** Opening RECORDS FOR THIS EXERCISE block **

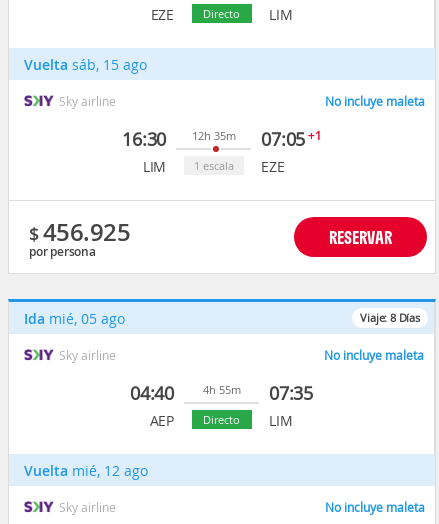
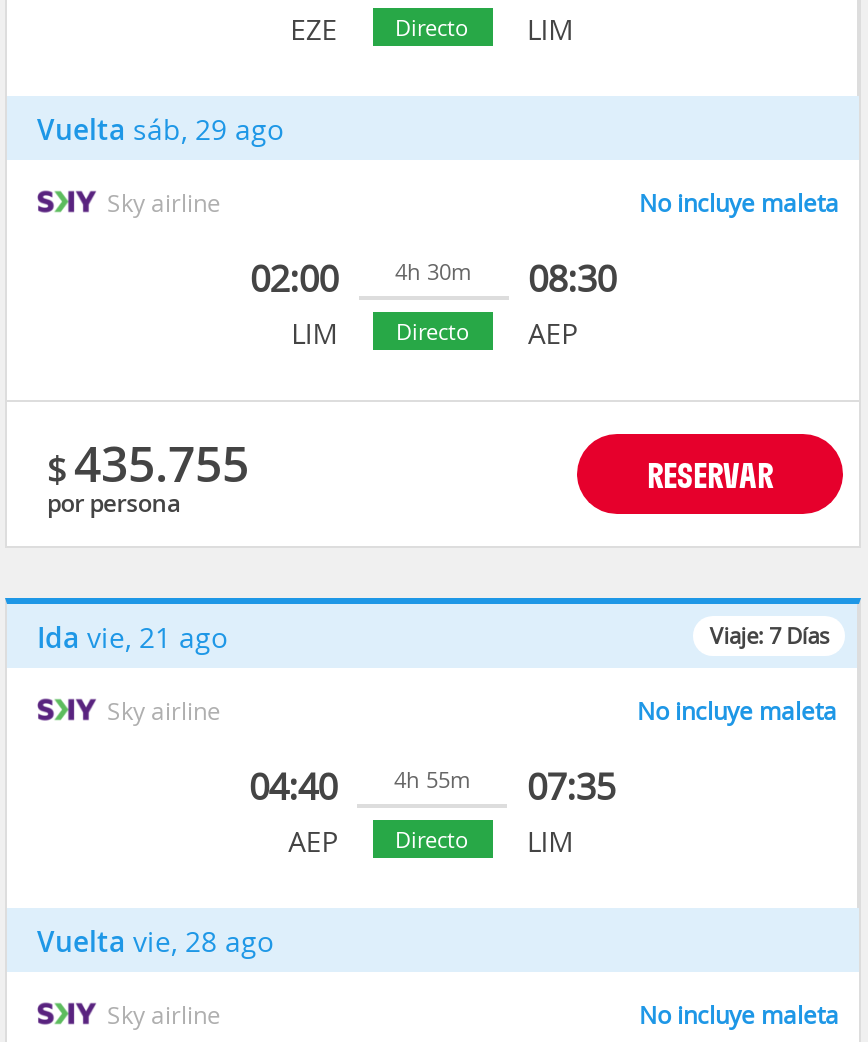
[24,55,147,74] Vuelta sáb, 15 ago -> [37,110,283,148] Vuelta sáb, 29 ago
[122,126,166,150] 16:30 -> [250,253,338,301] 02:00
[192,128,236,143] 12h 35m -> [395,256,471,286] 4h 30m
[261,126,322,176] 07:05 +1 | EZE -> [528,253,616,351] 08:30 | AEP
[194,158,234,173] 1 escala -> [396,316,470,346] Directo
[29,216,130,248] $ 456.925 -> [47,432,249,496] $ 435.755
[24,309,125,328] Ida mié, 05 ago -> [37,618,227,656] Ida vie, 21 ago
[360,310,420,325] Viaje: 8 Días -> [710,620,829,650] Viaje: 7 Días
[24,461,148,480] Vuelta mié, 12 ago -> [37,922,273,960] Vuelta vie, 28 ago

** Closing RECORDS FOR THIS EXERCISE block **

> **WORK INSTRUCTIONS**
Return each record as written, minus its images.

> **WORKED SOLUTION**
[24,55,147,74] Vuelta sáb, 15 ago -> [37,110,283,148] Vuelta sáb, 29 ago
[122,126,166,150] 16:30 -> [250,253,338,301] 02:00
[192,128,236,143] 12h 35m -> [395,256,471,286] 4h 30m
[261,126,322,176] 07:05 +1 | EZE -> [528,253,616,351] 08:30 | AEP
[194,158,234,173] 1 escala -> [396,316,470,346] Directo
[29,216,130,248] $ 456.925 -> [47,432,249,496] $ 435.755
[24,309,125,328] Ida mié, 05 ago -> [37,618,227,656] Ida vie, 21 ago
[360,310,420,325] Viaje: 8 Días -> [710,620,829,650] Viaje: 7 Días
[24,461,148,480] Vuelta mié, 12 ago -> [37,922,273,960] Vuelta vie, 28 ago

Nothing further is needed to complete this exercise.